◆ TASK TO CARRY OUT
Verbatim reproduction of the entries is required; images must be omitted.

------ DATA FOR THIS TASK ------

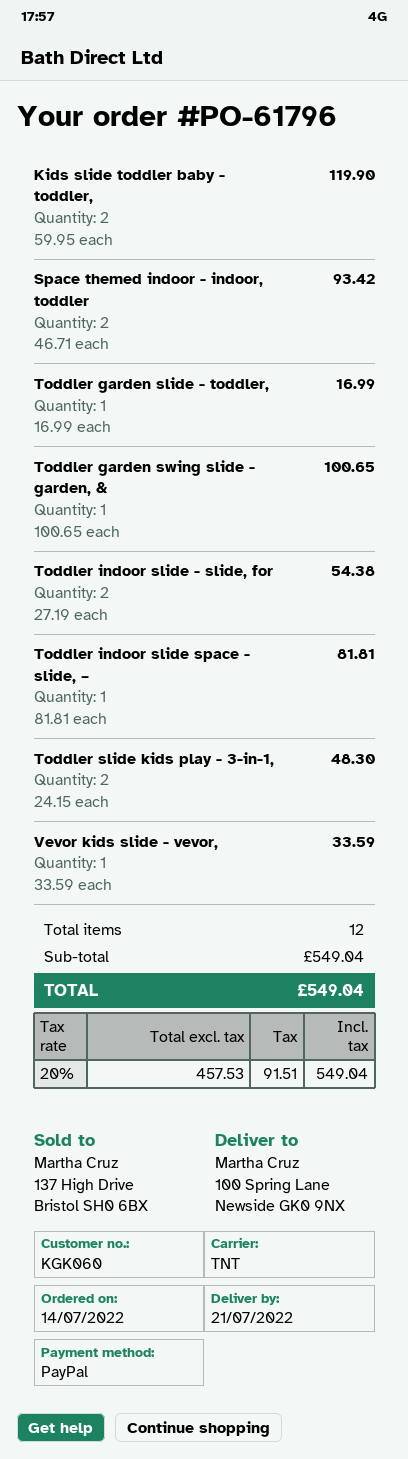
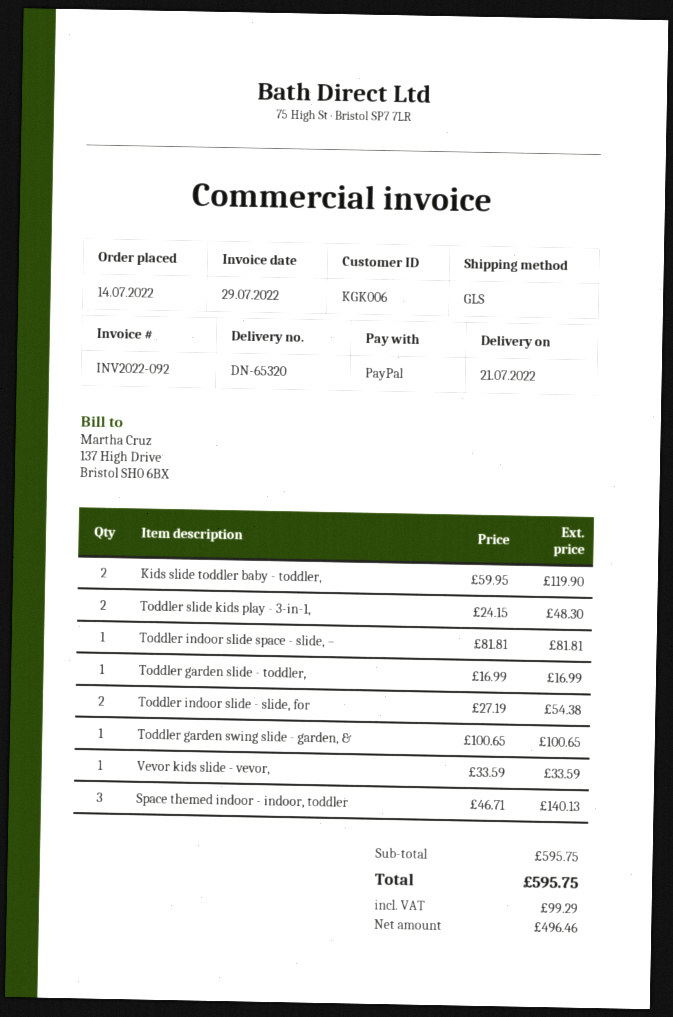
customer number: KGK060 -> KGK006
shipping method: TNT -> GLS
Space themed indoor - indoor, toddler: 2 x 46.71 = 93.42 -> 3 x 46.71 = 140.13
subtotal: 549.04 -> 595.75
net: 457.53 -> 496.46
tax: 91.51 -> 99.29
total: 549.04 -> 595.75

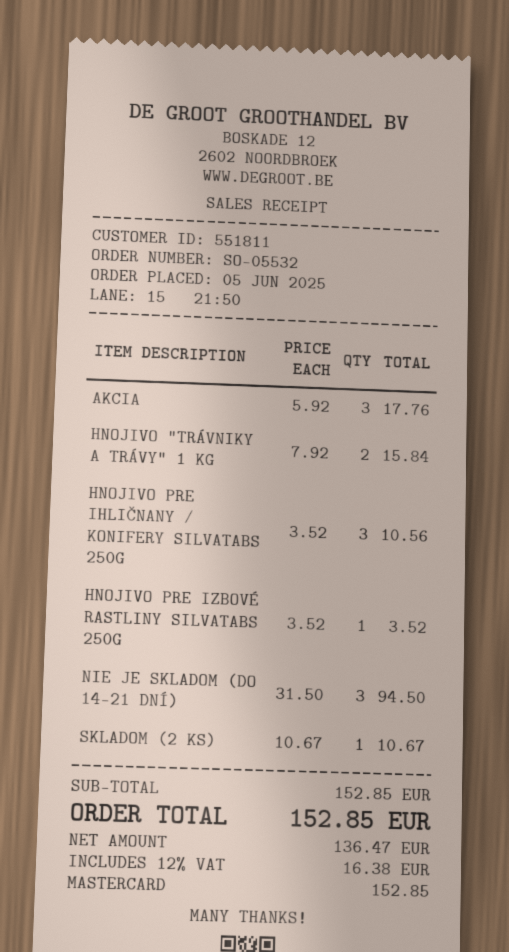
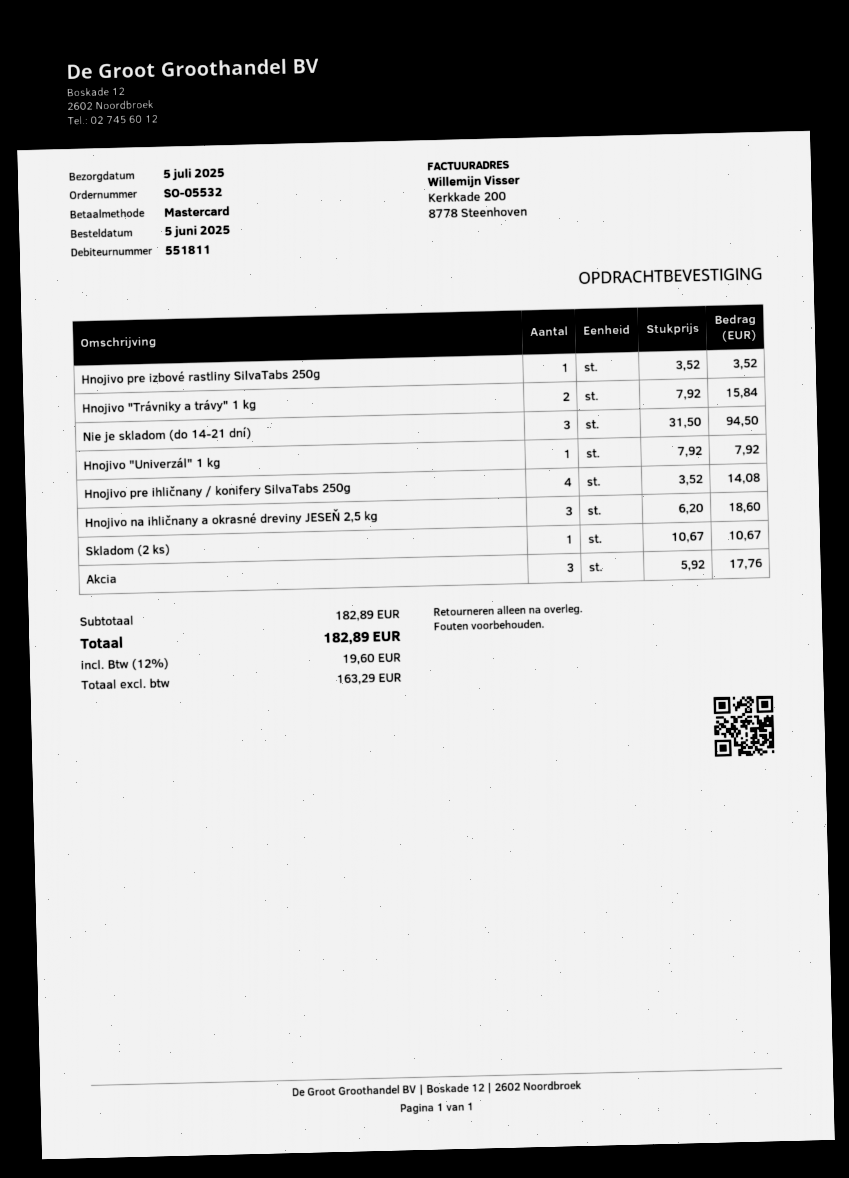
HNOJIVO PRE IHLIČNANY / KONIFERY SILVATABS 250G: 3 x 3.52 = 10.56 -> 4 x 3.52 = 14.08
Hnojivo "Univerzál" 1 kg: none -> 1 x 7.92 = 7.92
Hnojivo na ihličnany a okrasné dreviny JESEŇ 2,5 kg: none -> 3 x 6.20 = 18.60
subtotal: 152.85 -> 182.89
net: 136.47 -> 163.29
tax: 12% = 16.38 -> 12% = 19.60
total: 152.85 -> 182.89

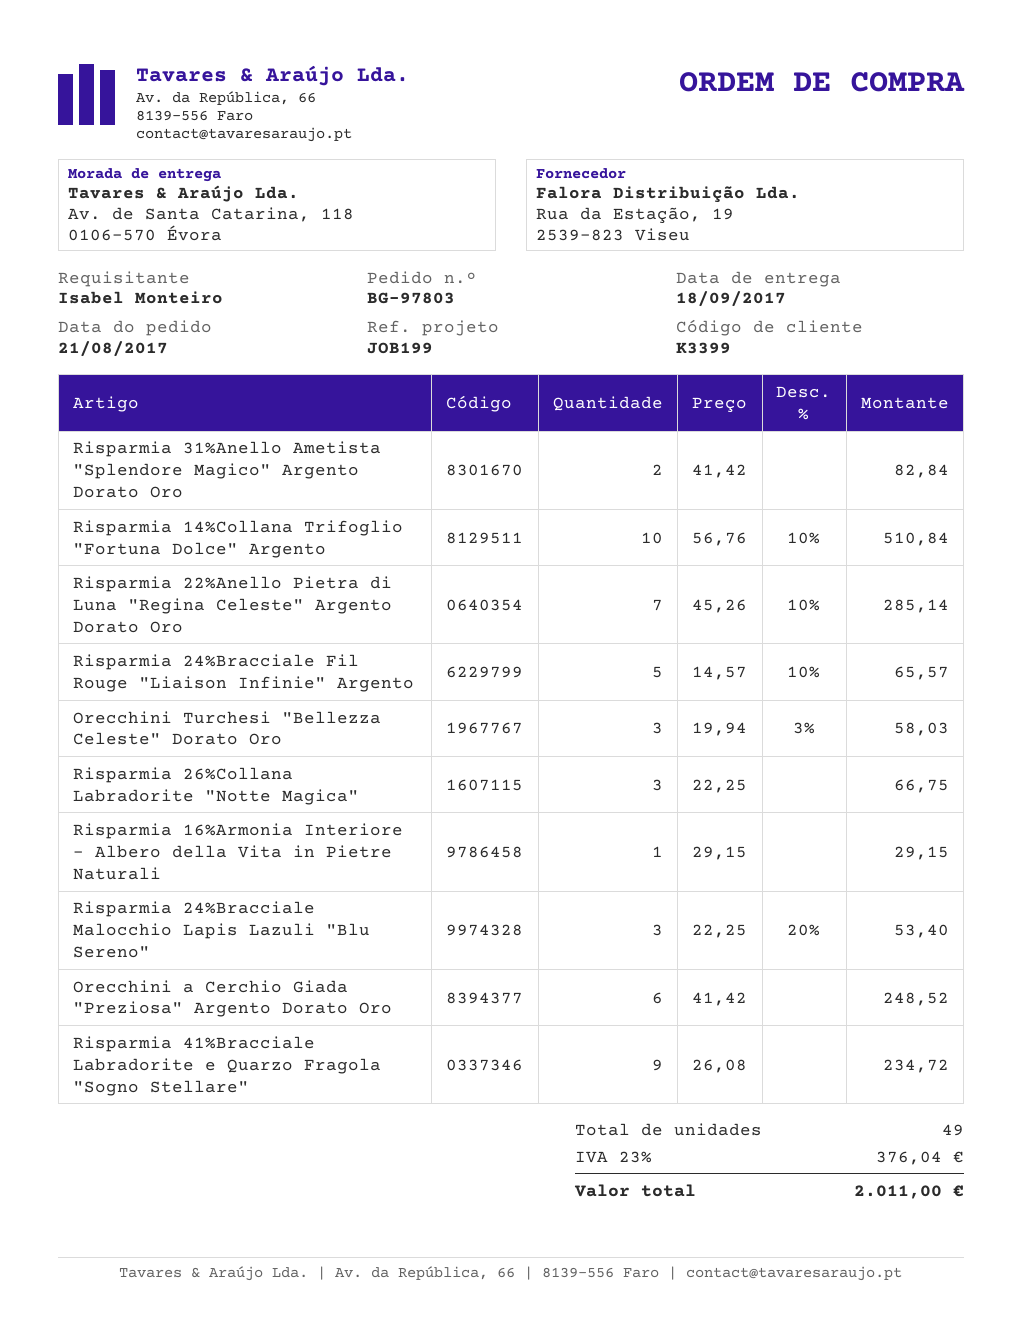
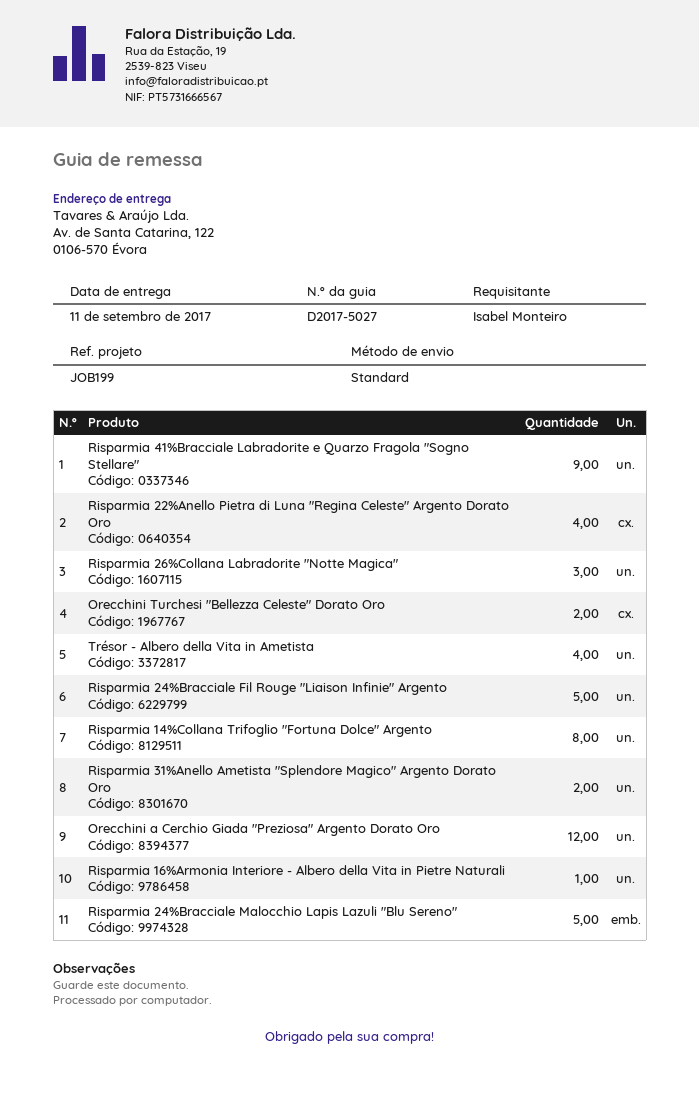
delivery date: 2017-09-18 -> 2017-09-11
ship to: Av. de Santa Catarina, 118, 0106-570 Évora -> Av. de Santa Catarina, 122, 0106-570 Évora
Risparmia 14%Collana Trifoglio "Fortuna Dolce" Argento: 10 -> 8
Risparmia 22%Anello Pietra di Luna "Regina Celeste" Argento Dorato Oro: 7 -> 4
Orecchini Turchesi "Bellezza Celeste" Dorato Oro: 3 -> 2
Risparmia 24%Bracciale Malocchio Lapis Lazuli "Blu Sereno": 3 -> 5
Orecchini a Cerchio Giada "Preziosa" Argento Dorato Oro: 6 -> 12
Trésor - Albero della Vita in Ametista: none -> 4

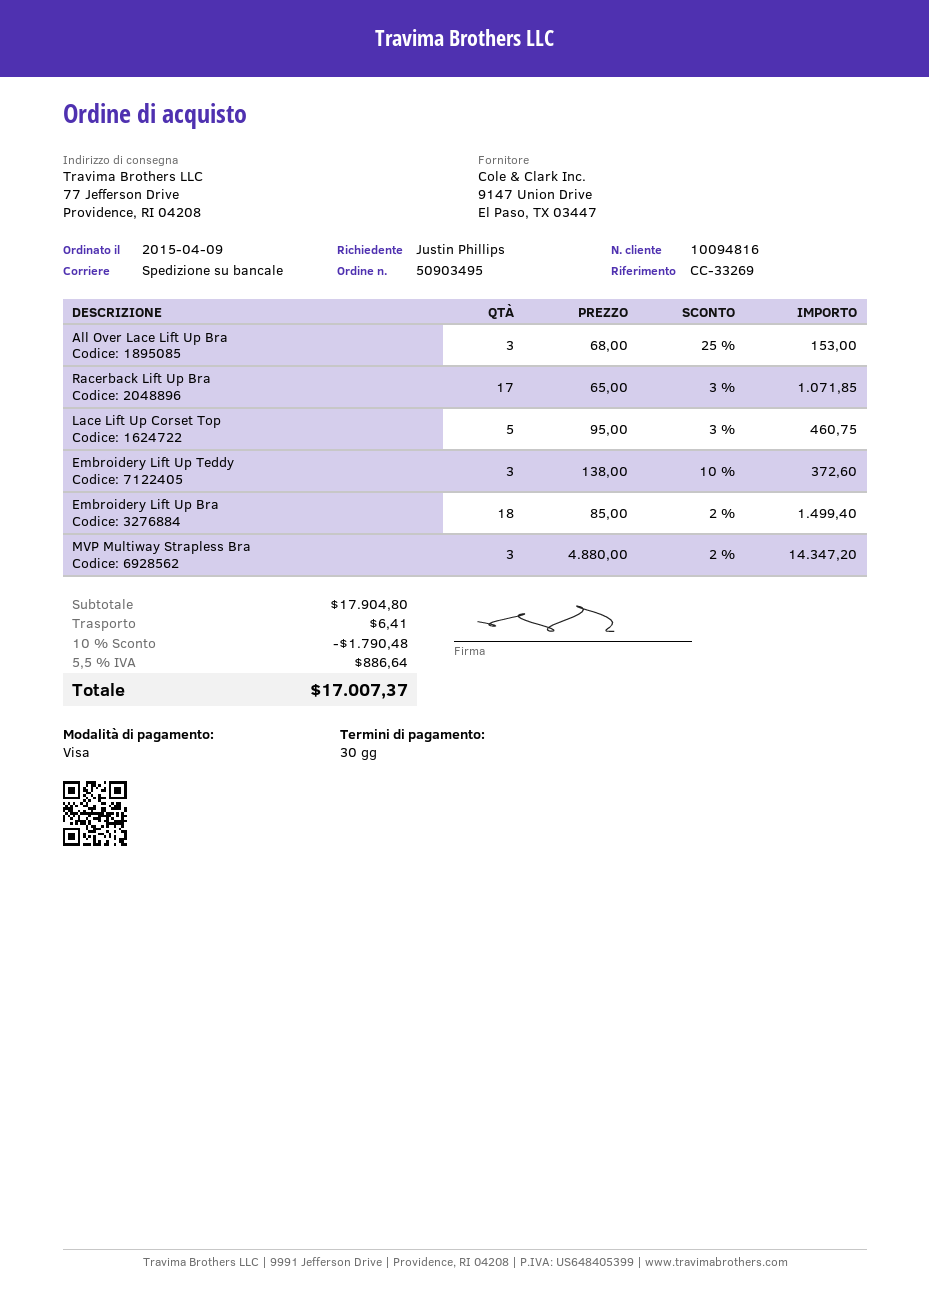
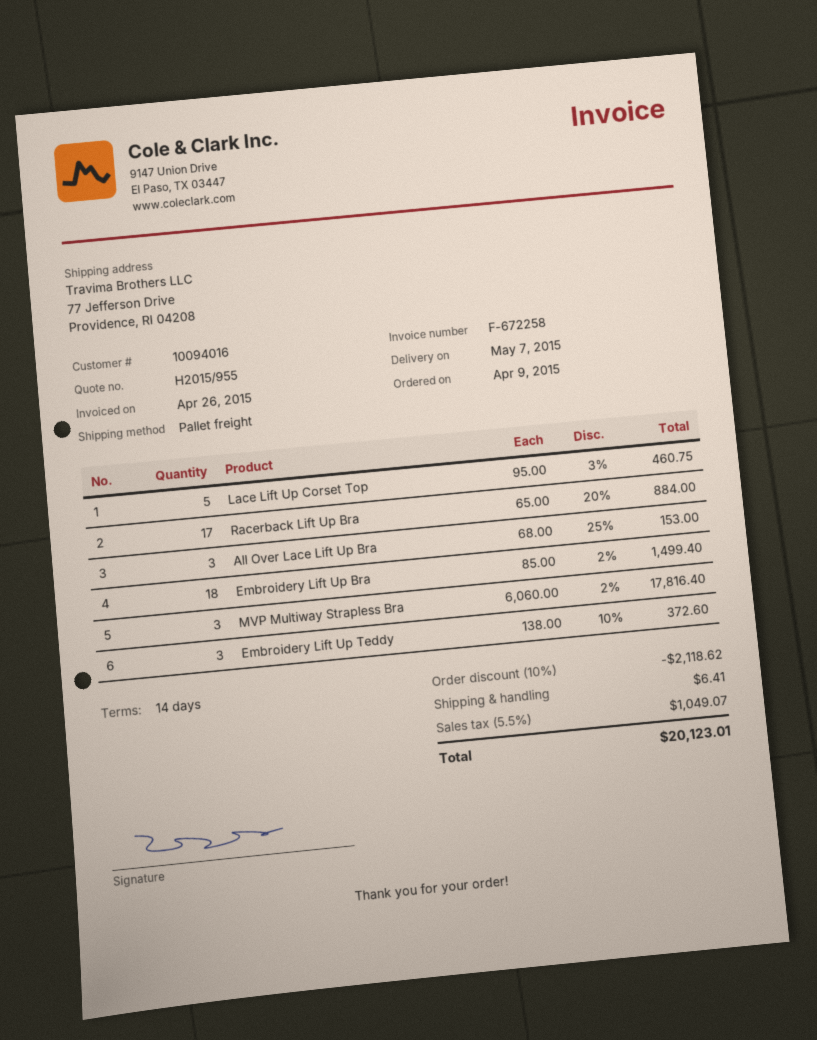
payment terms: 30 days -> 14 days
customer number: 10094816 -> 10094016
Racerback Lift Up Bra: 17 x 65.00 - 3% = 1071.85 -> 17 x 65.00 - 20% = 884.00
MVP Multiway Strapless Bra: 3 x 4880.00 - 2% = 14347.20 -> 3 x 6060.00 - 2% = 17816.40
discount: 10% = 1790.48 -> 10% = 2118.62
tax: 5.5% = 886.64 -> 5.5% = 1049.07
total: 17007.37 -> 20123.01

------

◆ RESULT OF THE TASK
customer number: KGK060 -> KGK006
shipping method: TNT -> GLS
Space themed indoor - indoor, toddler: 2 x 46.71 = 93.42 -> 3 x 46.71 = 140.13
subtotal: 549.04 -> 595.75
net: 457.53 -> 496.46
tax: 91.51 -> 99.29
total: 549.04 -> 595.75

HNOJIVO PRE IHLIČNANY / KONIFERY SILVATABS 250G: 3 x 3.52 = 10.56 -> 4 x 3.52 = 14.08
Hnojivo "Univerzál" 1 kg: none -> 1 x 7.92 = 7.92
Hnojivo na ihličnany a okrasné dreviny JESEŇ 2,5 kg: none -> 3 x 6.20 = 18.60
subtotal: 152.85 -> 182.89
net: 136.47 -> 163.29
tax: 12% = 16.38 -> 12% = 19.60
total: 152.85 -> 182.89

delivery date: 2017-09-18 -> 2017-09-11
ship to: Av. de Santa Catarina, 118, 0106-570 Évora -> Av. de Santa Catarina, 122, 0106-570 Évora
Risparmia 14%Collana Trifoglio "Fortuna Dolce" Argento: 10 -> 8
Risparmia 22%Anello Pietra di Luna "Regina Celeste" Argento Dorato Oro: 7 -> 4
Orecchini Turchesi "Bellezza Celeste" Dorato Oro: 3 -> 2
Risparmia 24%Bracciale Malocchio Lapis Lazuli "Blu Sereno": 3 -> 5
Orecchini a Cerchio Giada "Preziosa" Argento Dorato Oro: 6 -> 12
Trésor - Albero della Vita in Ametista: none -> 4

payment terms: 30 days -> 14 days
customer number: 10094816 -> 10094016
Racerback Lift Up Bra: 17 x 65.00 - 3% = 1071.85 -> 17 x 65.00 - 20% = 884.00
MVP Multiway Strapless Bra: 3 x 4880.00 - 2% = 14347.20 -> 3 x 6060.00 - 2% = 17816.40
discount: 10% = 1790.48 -> 10% = 2118.62
tax: 5.5% = 886.64 -> 5.5% = 1049.07
total: 17007.37 -> 20123.01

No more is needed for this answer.